Omit the pictures, and output the rest of the entries exactly as written.

◇ ◇ ◇ ◇ ◇ ◇ ◇

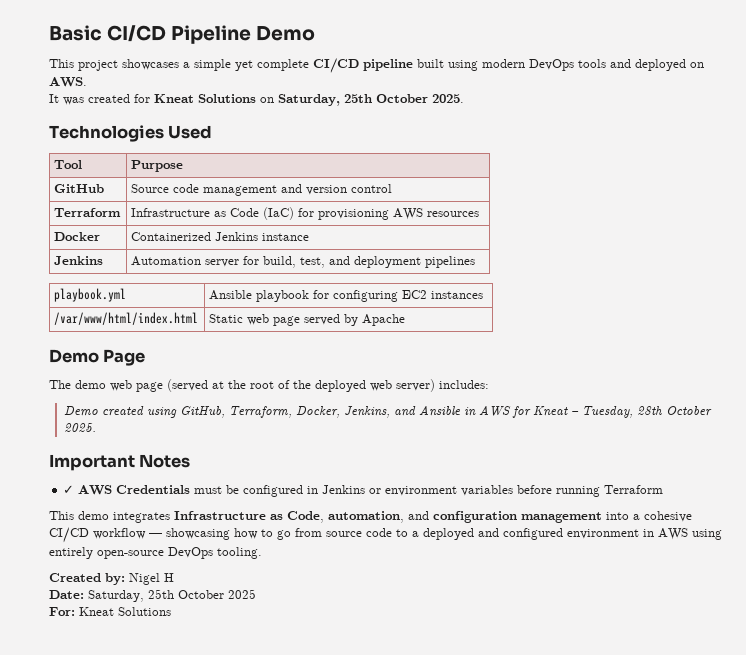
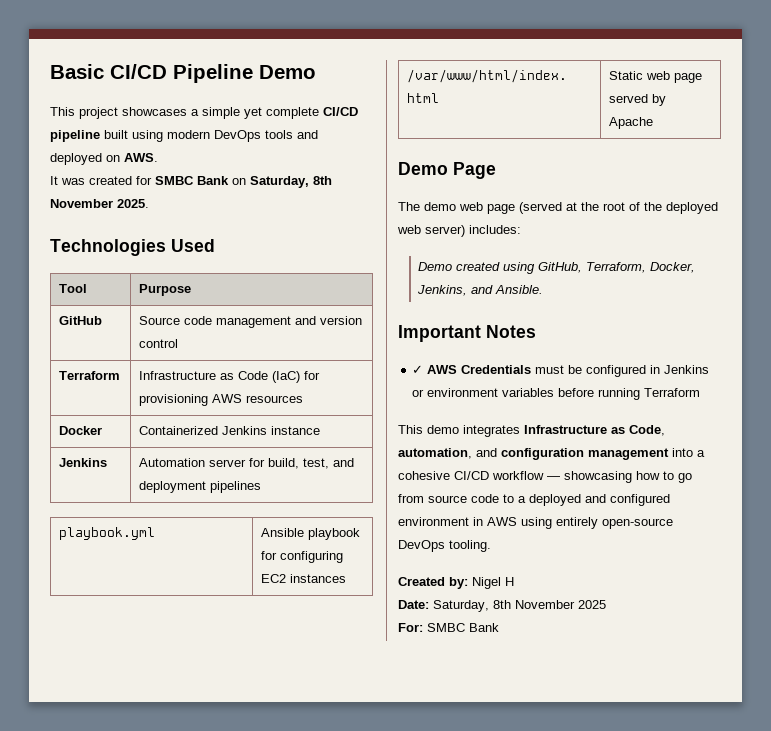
- It was created for Kneat Solutions on Saturday, 25th October 2025.
+ It was created for SMBC Bank on Saturday, 8th November 2025.
- Demo created using GitHub, Terraform, Docker, Jenkins, and Ansible in AWS for Kneat – Tuesday, 28th October 2025.
+ Demo created using GitHub, Terraform, Docker, Jenkins, and Ansible.
- Date: Saturday, 25th October 2025
+ Date: Saturday, 8th November 2025
- For: Kneat Solutions
+ For: SMBC Bank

◇ ◇ ◇ ◇ ◇ ◇ ◇

▶ Response
- It was created for Kneat Solutions on Saturday, 25th October 2025.
+ It was created for SMBC Bank on Saturday, 8th November 2025.
- Demo created using GitHub, Terraform, Docker, Jenkins, and Ansible in AWS for Kneat – Tuesday, 28th October 2025.
+ Demo created using GitHub, Terraform, Docker, Jenkins, and Ansible.
- Date: Saturday, 25th October 2025
+ Date: Saturday, 8th November 2025
- For: Kneat Solutions
+ For: SMBC Bank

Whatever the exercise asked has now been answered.